[Task directions]: Starting at the line containing "ESIGN ACT WAS" and ending at the line containing "text: SIGNATURES ->", transcribe the listing below exactly. Keep both end lines, skip the pictures, and copy nothing else.

[The input]:
_ _ _ _ _

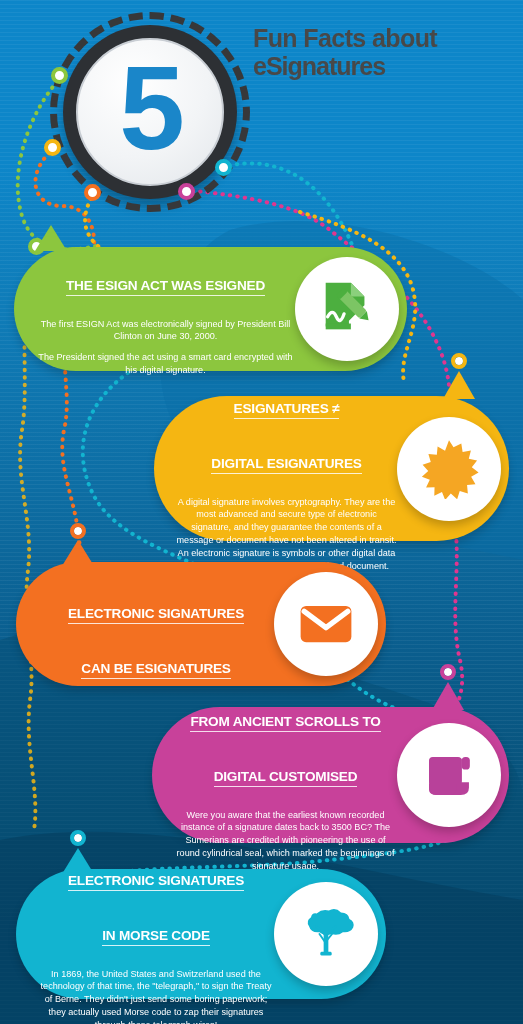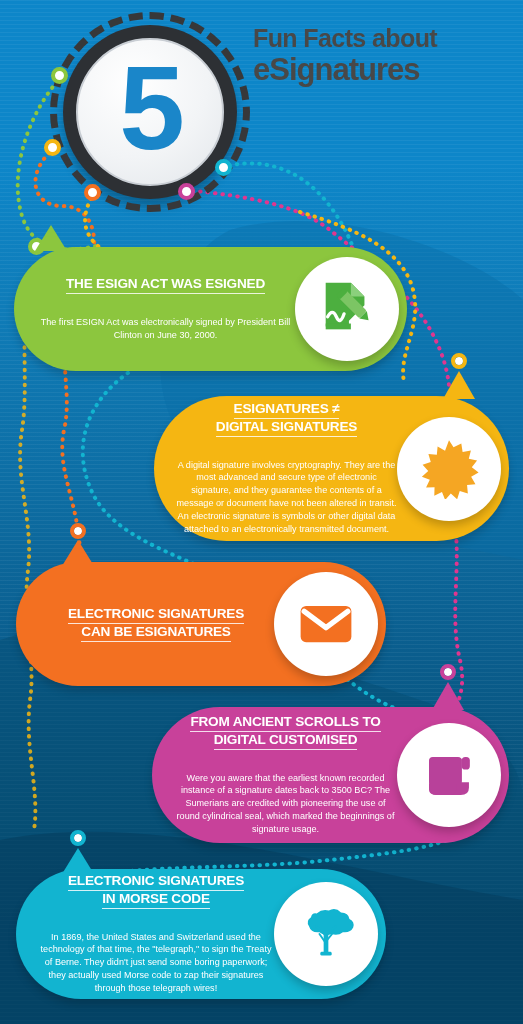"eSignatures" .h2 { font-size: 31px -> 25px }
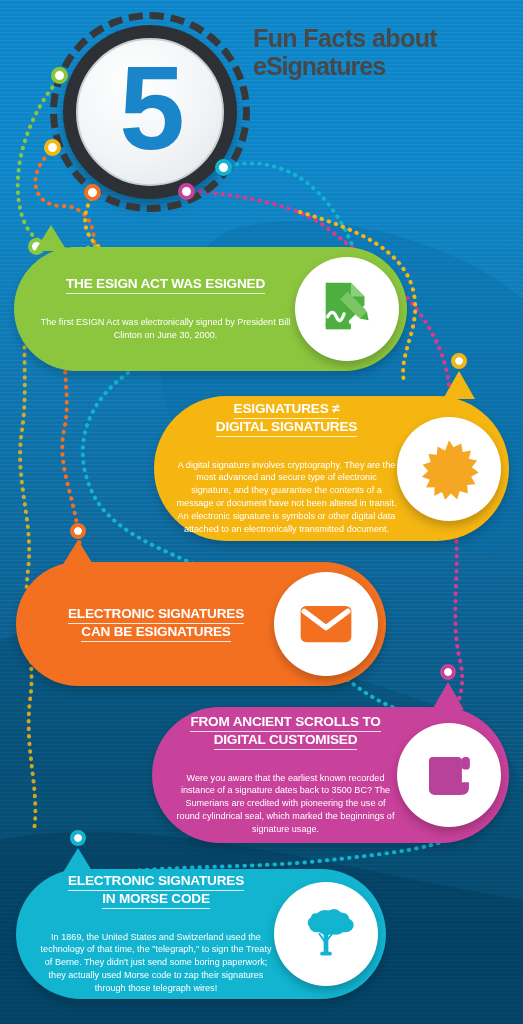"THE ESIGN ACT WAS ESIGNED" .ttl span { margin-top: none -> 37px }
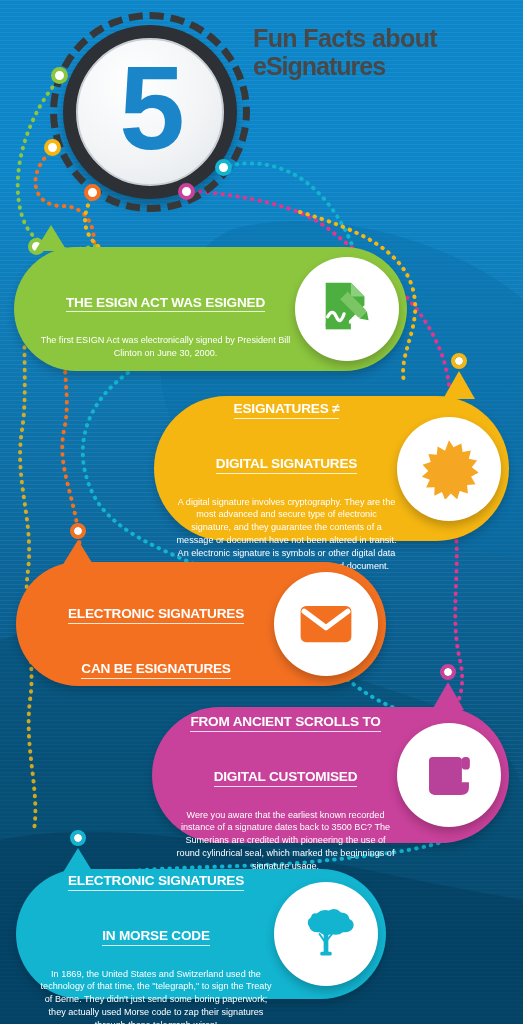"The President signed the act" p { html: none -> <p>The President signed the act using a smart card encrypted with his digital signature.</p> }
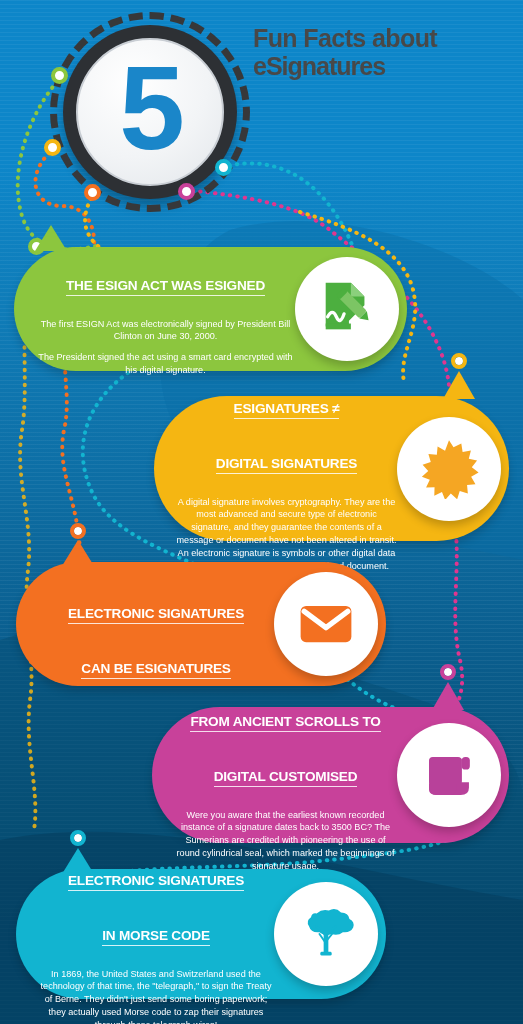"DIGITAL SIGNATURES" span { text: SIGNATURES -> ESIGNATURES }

_ _ _ _ _

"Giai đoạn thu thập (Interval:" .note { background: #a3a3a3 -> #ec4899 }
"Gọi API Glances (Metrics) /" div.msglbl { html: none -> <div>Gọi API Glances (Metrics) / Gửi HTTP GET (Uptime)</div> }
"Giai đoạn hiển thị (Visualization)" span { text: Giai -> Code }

_ _ _ _ _

[Solved problem]:
"THE ESIGN ACT WAS ESIGNED" .ttl span { margin-top: none -> 37px }
"The President signed the act" p { html: none -> <p>The President signed the act using a smart card encrypted with his digital signature.</p> }
"DIGITAL SIGNATURES" span { text: SIGNATURES -> ESIGNATURES }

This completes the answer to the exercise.